At times the different technologies the Internet employs seems to increase at an astounding rate, enough to drive the average person mad. HTML, DHTML, XML, CSS, JS, ASP, CGI…What does this all mean for you? How do I know what browser supports what? There are a lot of questions that need to be answered. Here you will find a summary of the most popular, and what these technologies can do for you.
HTML, DHTML, XML
HTML stands for Hypertext Markup Language. It is the language of the Worldwide Web, one of the more prominent parts of today’s Internet. HTML is the language all web pages are written in, in one form or another. Even pages that contain animation’s such as Flash or other multimedia, have to contain some HTML language so your browser can interpret the commands correctly.
HTML is a series of tags and commands written in a text format, that a web browser processes, and then displays the resulted output onto your monitor. HTML can be written via a text editor such as Windows notepad, or a UNIX editor such as Pico or vi. Anyway you write it, it boils down to simple text. Embedded in the text is calls to images, tables, forms, just about anything. HTML has been around for quite some time now, and new HTML ‘versions’ are coming out all the time that include newer commands, and revised older commands. Newer versions of web browsers such as Internet Explorer and Netscape Navigator are released all the time to support newer HTML standards.
Java
Java is a programming language developed by Sun Microsystems with the idea being to create a universal platform with applications that will run on any machine, with a simple plugin being all that is required. Java isn’t as hot today on the web as it was when it was first introduced, as it really wasn’t designed for use on webpages, but more for a means of allowing users will all types of personal computers to run all the same applications, as said before. Java that works on web pages, are generally known as ‘applets’. Here is a clock that is a sample Java applet.
CSS, Cascading Stylesheets
Cascading Stylesheets or CSS for short, is a method which allows a way to format and control layout of web pages like HTML never dreamed of. You can control layout, make smaller and faster pages, you can maintain and update pages easier and faster then with HTML. One of the best things about stylesheets is that you can create a CSS template, which is a basic text file, and call this template with a simple line of text into the rest of your HTML documents, instead of actually placing the whole piece of text there, like HTML. In return it cuts down on file size, and makes implementing widespread font, layout, or color changes a lot easier, since all you have to do is change one text file, instead of potentially hundreds of HTML documents.
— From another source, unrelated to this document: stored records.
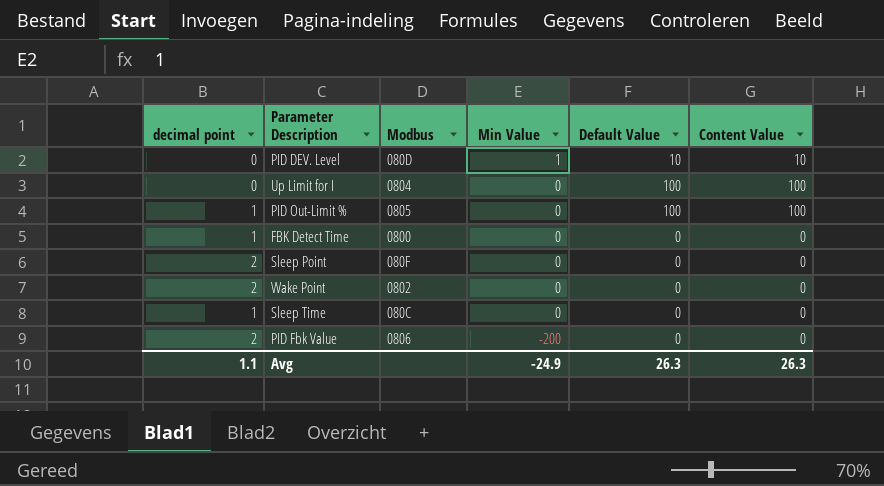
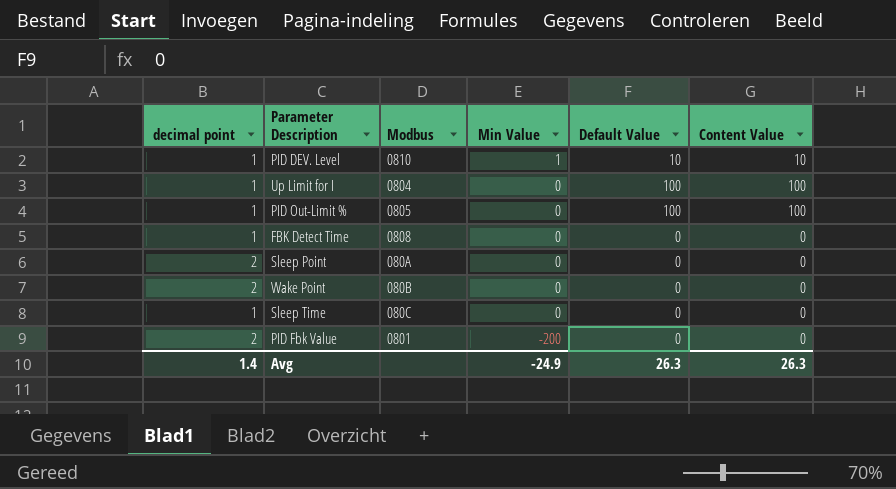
PID DEV. Level | decimal point: 0 -> 1
PID DEV. Level | Modbus: 080D -> 0810
Up Limit for I | decimal point: 0 -> 1
FBK Detect Time | Modbus: 0800 -> 0808
Sleep Point | Modbus: 080F -> 080A
Wake Point | Modbus: 0802 -> 080B
PID Fbk Value | Modbus: 0806 -> 0801
Avg | decimal point: 1.1 -> 1.4

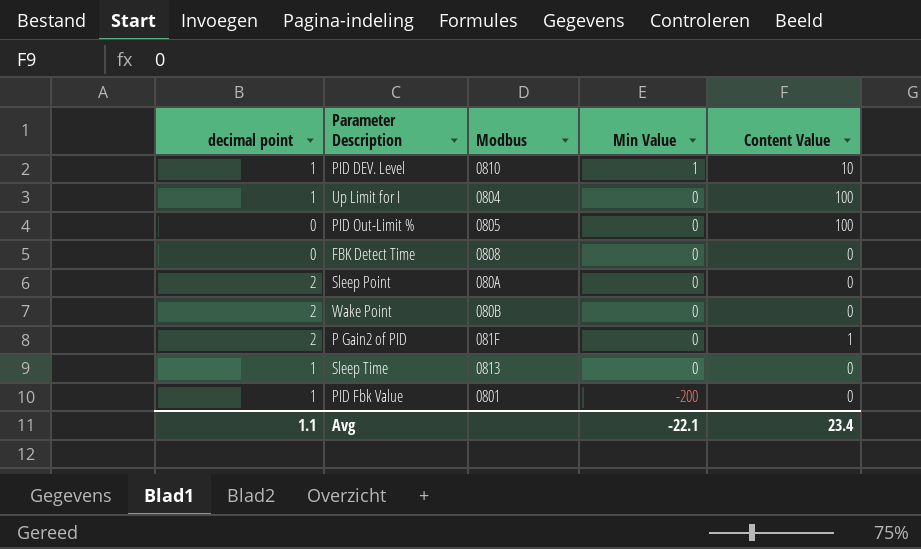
column Default Value | position: 5 -> none
PID Out-Limit % | decimal point: 1 -> 0
FBK Detect Time | decimal point: 1 -> 0
row P Gain2 of PID: none -> 2 | 081F | 0 | 1
Sleep Time | Modbus: 080C -> 0813
PID Fbk Value | decimal point: 2 -> 1
Avg | decimal point: 1.4 -> 1.1
Avg | Min Value: -24.9 -> -22.1
Avg | Content Value: 26.3 -> 23.4

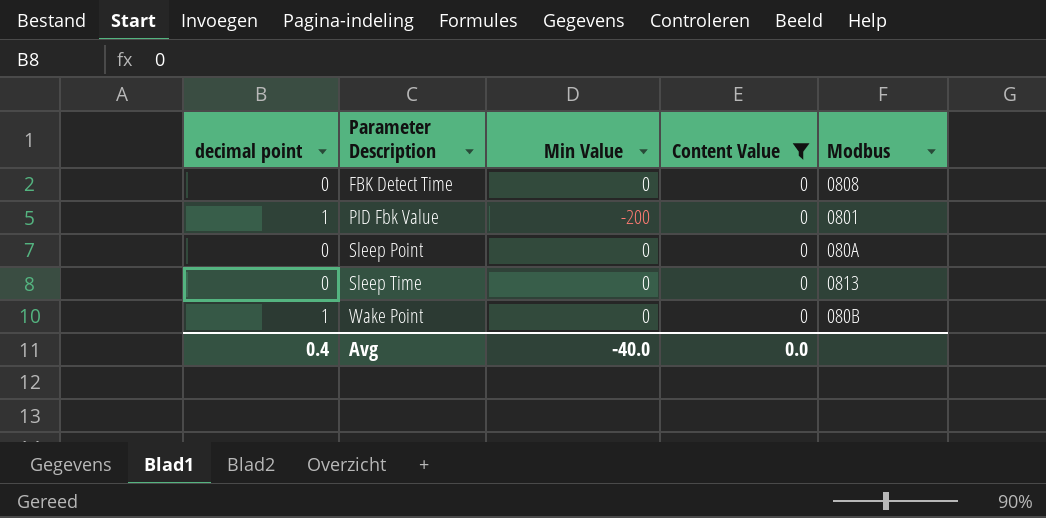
filter: none -> Content Value = 0
row order: Min Value descending -> Parameter Description ascending
column Modbus | position: 3 -> 5
Sleep Point | decimal point: 2 -> 0
Sleep Time | decimal point: 1 -> 0
Wake Point | decimal point: 2 -> 1
Avg | decimal point: 1.1 -> 0.4
Avg | Min Value: -22.1 -> -40.0
Avg | Content Value: 23.4 -> 0.0

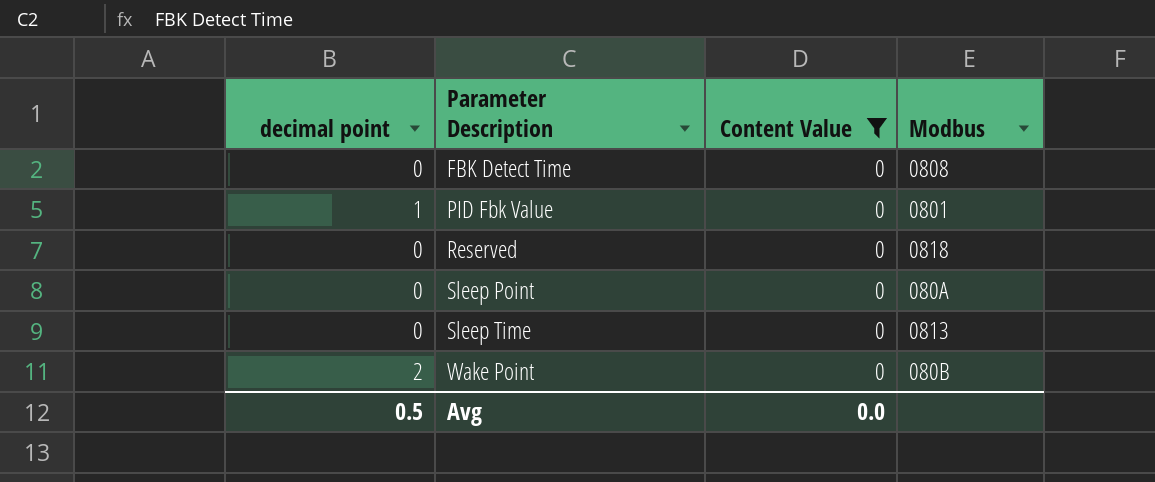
column Min Value | position: 3 -> none
row Reserved: none -> 0 | 0 | 0818
Wake Point | decimal point: 1 -> 2
Avg | decimal point: 0.4 -> 0.5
Click here to see our style sheet tutorials.
CGI Scripts – Perl
Common Gateway Interface or CGI, is a method of running executable scripts on web servers which will perform certain tasks, whether it be running message boards, chat rooms, managing mailing lists, or handling forms. It isn’t a programming language, but a technology in itself. CGI defines how programs pass information back and forth between web servers and clients. The most common languages CGI is written in, are Perl, C, or UNIX shell script…however you can write CGI programs in just about any programming language that can execute on your server’s hardware. Just like any programs that execute on the server, security is always a concern, as you want to be careful when writing the script that you are not executing any of the users data. Not all web servers will support CGI scripting, as many ISP’s are concerned about letting users place scripts onto the server, mainly for security reasons.
ASP, PHP and CFM
Active Server Pages, or ASP, is a technology introduced by Microsoft. ASP’s are server-generated pages which can call other programs to do things database functions, form processing, basically similar things that CGI could do. One advantage ASP has over CGI is that it runs as a service on a particular machine, allowing it to take advantage of server-side features such as multithreaded architectures. As Microsoft would say it, “Active Server Pages is an open, compile-free application environment in which you can combine HTML, scripts, and reusable ActiveX server components to create dynamic and powerful Web-based business solutions. Active Server Pages enables server-side scripting for IIS with native support for both VBScript and Jscript.” One major issue is that you cannot run ASP scripts on a UNIX based server, although there are a few companies that have released ports to UNIX.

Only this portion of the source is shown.